The task. Output the line containing "Sprocket Bolt Kit" and each line after it through the end of the data, exactly as written, with pictures left out.

Material for this exercise.
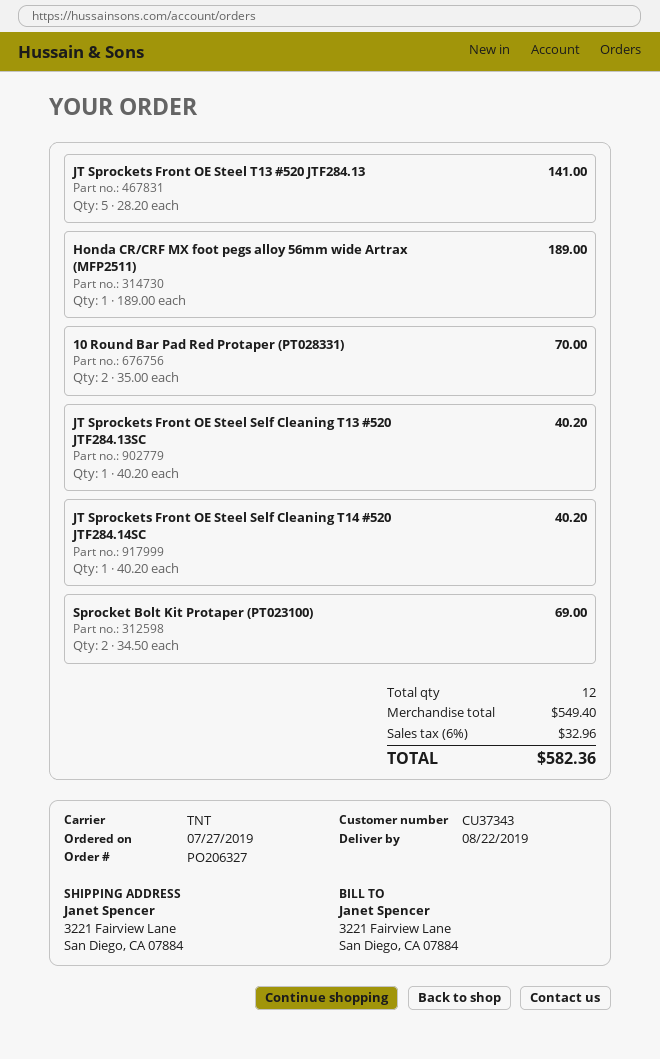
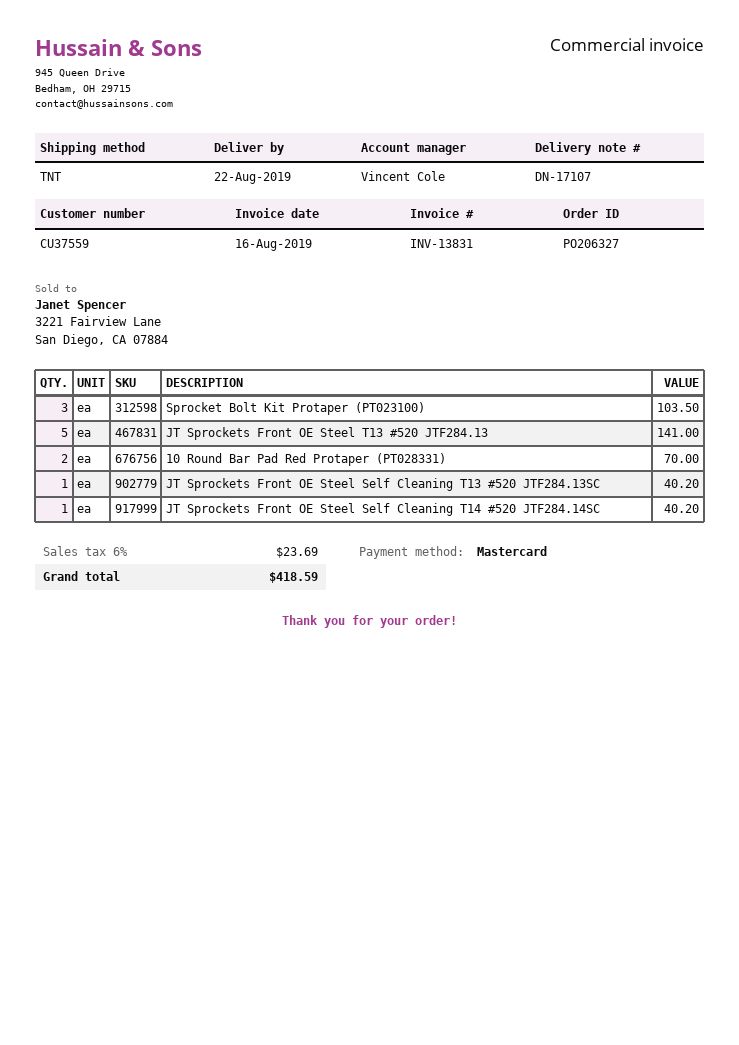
customer number: CU37343 -> CU37559
Honda CR/CRF MX foot pegs alloy 56mm wide Artrax (MFP2511): 1 for 189.00 -> none
Sprocket Bolt Kit Protaper (PT023100): 2 for 69.00 -> 3 for 103.50
tax: 6% = 32.96 -> 6% = 23.69
total: 582.36 -> 418.59

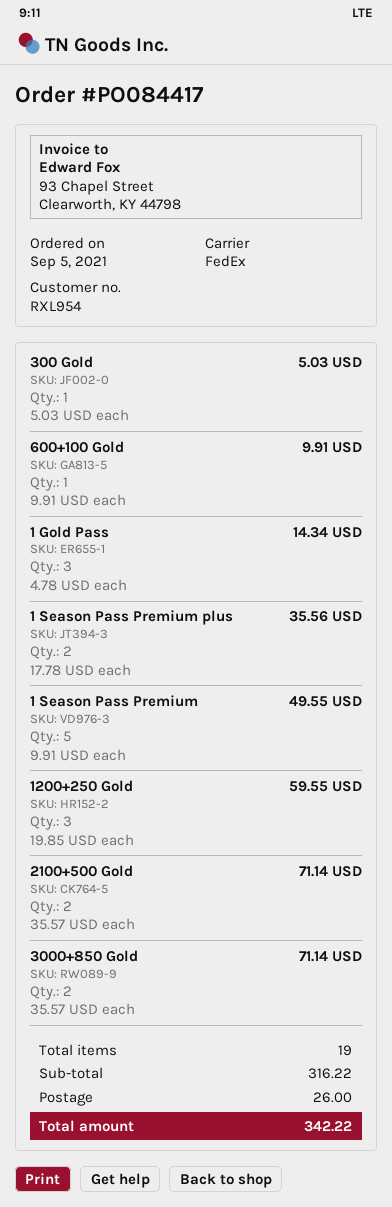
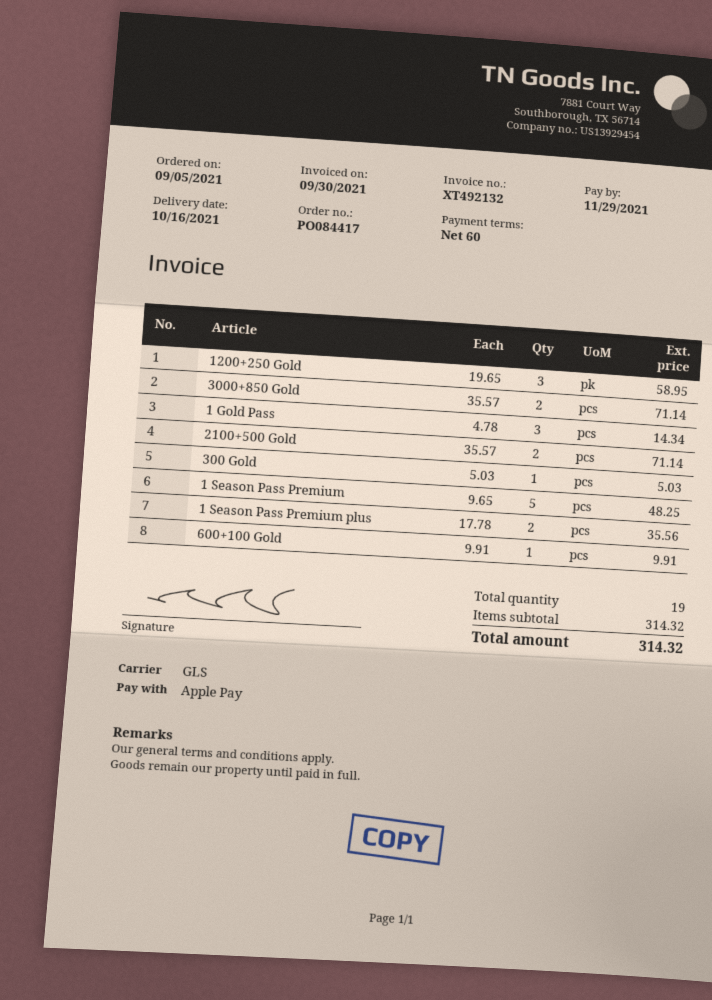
shipping method: FedEx -> GLS
1 Season Pass Premium: 5 x 9.91 = 49.55 -> 5 x 9.65 = 48.25
1200+250 Gold: 3 x 19.85 = 59.55 -> 3 x 19.65 = 58.95
subtotal: 316.22 -> 314.32
shipping: 26.00 -> none
total: 342.22 -> 314.32

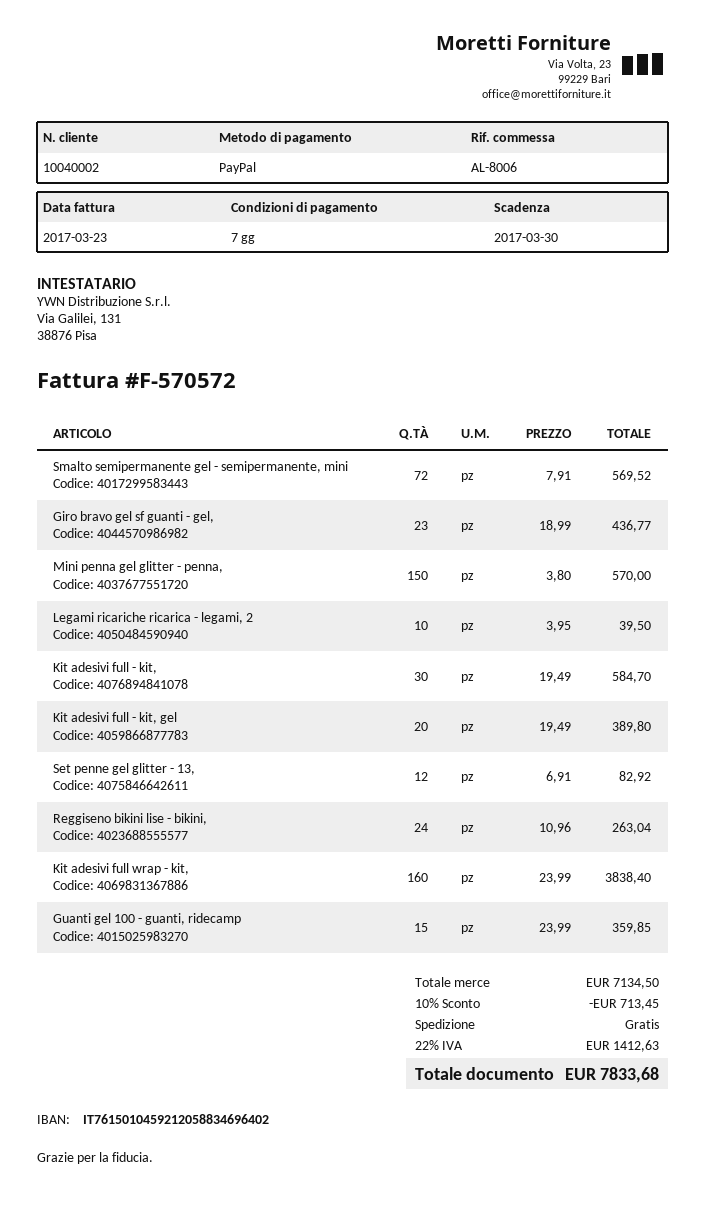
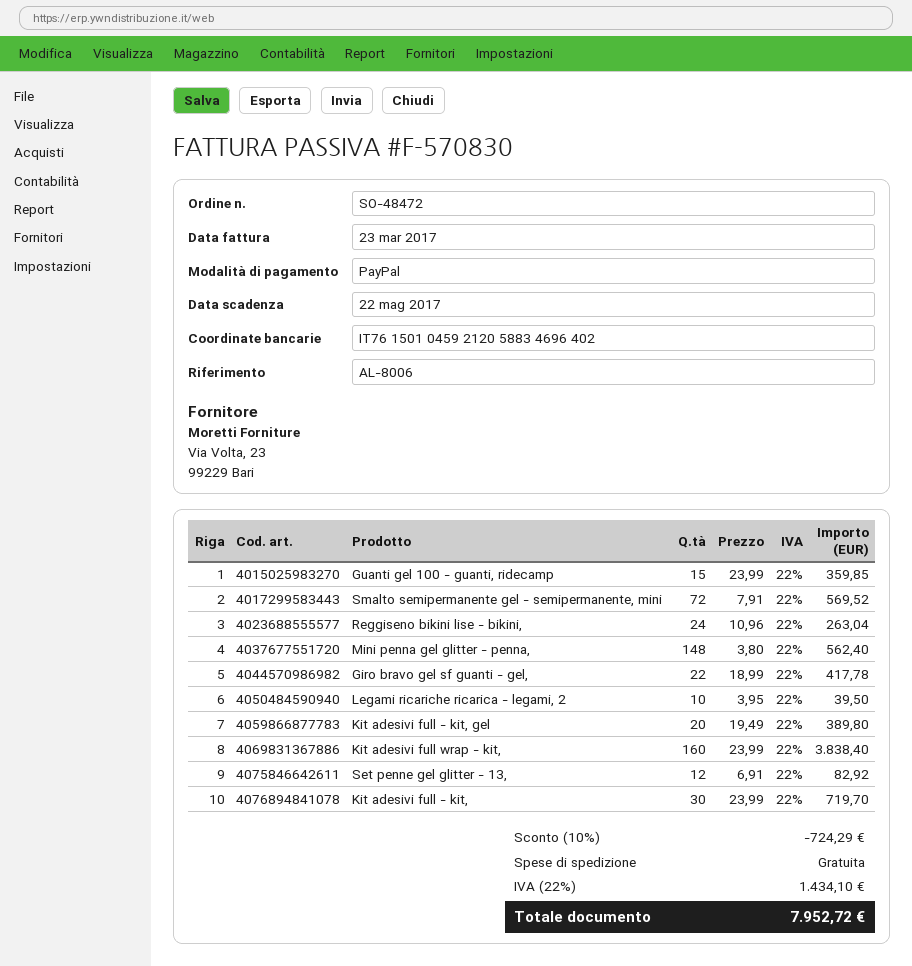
invoice number: F-570572 -> F-570830
due date: 2017-03-30 -> 2017-05-22
Giro bravo gel sf guanti - gel,: 23 x 18.99 = 436.77 -> 22 x 18.99 = 417.78
Mini penna gel glitter - penna,: 150 x 3.80 = 570.00 -> 148 x 3.80 = 562.40
Kit adesivi full - kit,: 30 x 19.49 = 584.70 -> 30 x 23.99 = 719.70
discount: 10% = 713.45 -> 10% = 724.29
tax: 22% = 1412.63 -> 22% = 1434.10
total: 7833.68 -> 7952.72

Exercise response.
Sprocket Bolt Kit Protaper (PT023100): 2 for 69.00 -> 3 for 103.50
tax: 6% = 32.96 -> 6% = 23.69
total: 582.36 -> 418.59

shipping method: FedEx -> GLS
1 Season Pass Premium: 5 x 9.91 = 49.55 -> 5 x 9.65 = 48.25
1200+250 Gold: 3 x 19.85 = 59.55 -> 3 x 19.65 = 58.95
subtotal: 316.22 -> 314.32
shipping: 26.00 -> none
total: 342.22 -> 314.32

invoice number: F-570572 -> F-570830
due date: 2017-03-30 -> 2017-05-22
Giro bravo gel sf guanti - gel,: 23 x 18.99 = 436.77 -> 22 x 18.99 = 417.78
Mini penna gel glitter - penna,: 150 x 3.80 = 570.00 -> 148 x 3.80 = 562.40
Kit adesivi full - kit,: 30 x 19.49 = 584.70 -> 30 x 23.99 = 719.70
discount: 10% = 713.45 -> 10% = 724.29
tax: 22% = 1412.63 -> 22% = 1434.10
total: 7833.68 -> 7952.72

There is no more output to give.